Data to use.

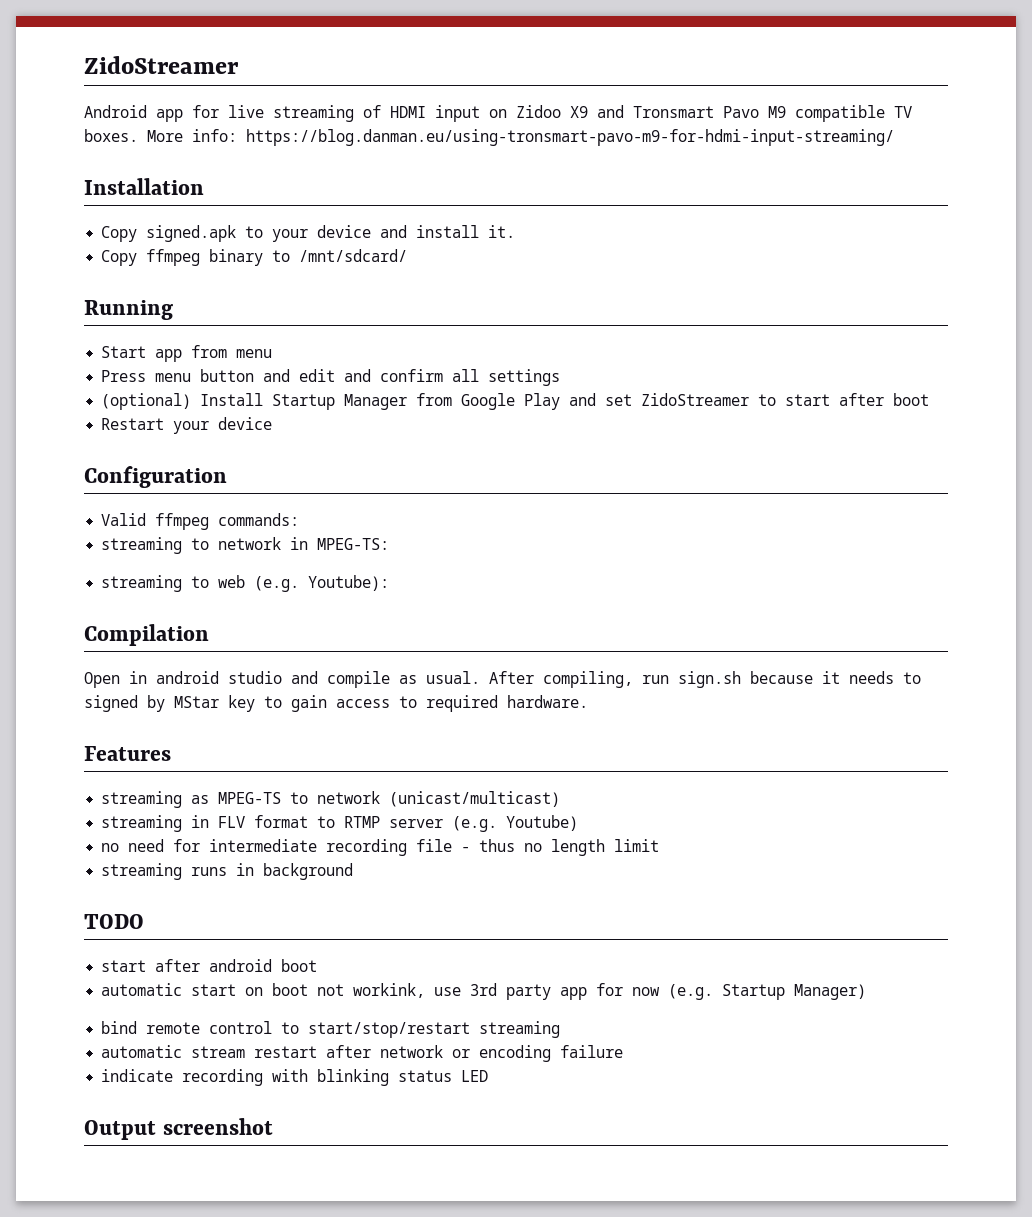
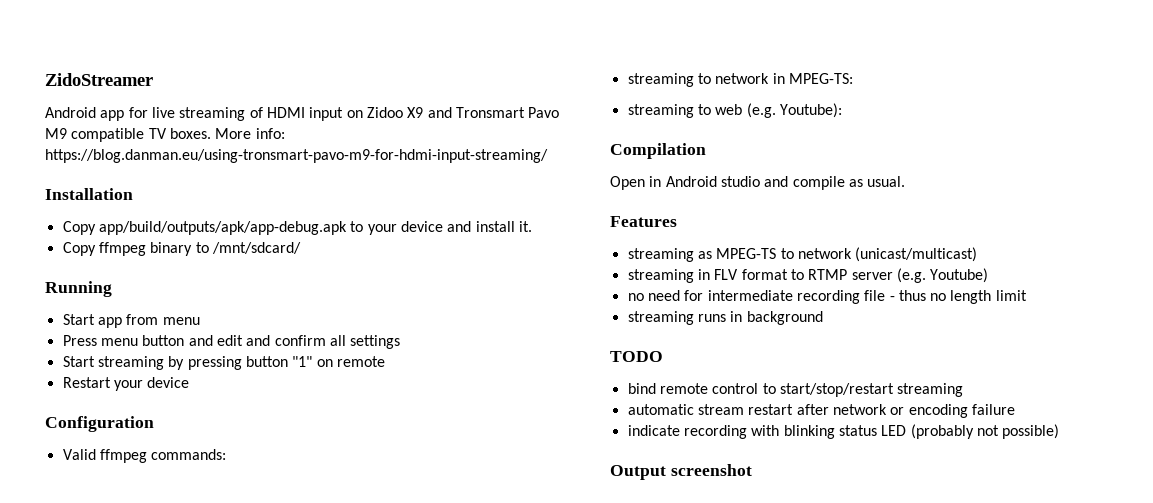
[146,225,237,242] signed.apk -> [98,221,347,235] app/build/outputs/apk/app-debug.apk
[101,393,930,410] (optional) Install Startup Manager from Google Play and set ZidoStreamer to start after boot -> [62,356,385,370] Start streaming by pressing button "1" on remote
[156,671,219,684] android -> [665,176,717,187] Android
[489,671,921,688] [84,695,588,712] After compiling, run sign.sh because it needs to signed by MStar key to gain access to required hardware. -> (906, 181) none
[101,959,318,972] [101,983,867,1000] // start after android boot // automatic start on boot not workink, use 3rd party app for now (e.g. Startup Manager) -> (663, 356) none
(489, 1076) none -> [910,424,1060,439] (probably not possible)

Task requirements. Copy out all the data above exactly, pictures excluded.

Output of the task.
[146,225,237,242] signed.apk -> [98,221,347,235] app/build/outputs/apk/app-debug.apk
[101,393,930,410] (optional) Install Startup Manager from Google Play and set ZidoStreamer to start after boot -> [62,356,385,370] Start streaming by pressing button "1" on remote
[156,671,219,684] android -> [665,176,717,187] Android
[489,671,921,688] [84,695,588,712] After compiling, run sign.sh because it needs to signed by MStar key to gain access to required hardware. -> (906, 181) none
[101,959,318,972] [101,983,867,1000] // start after android boot // automatic start on boot not workink, use 3rd party app for now (e.g. Startup Manager) -> (663, 356) none
(489, 1076) none -> [910,424,1060,439] (probably not possible)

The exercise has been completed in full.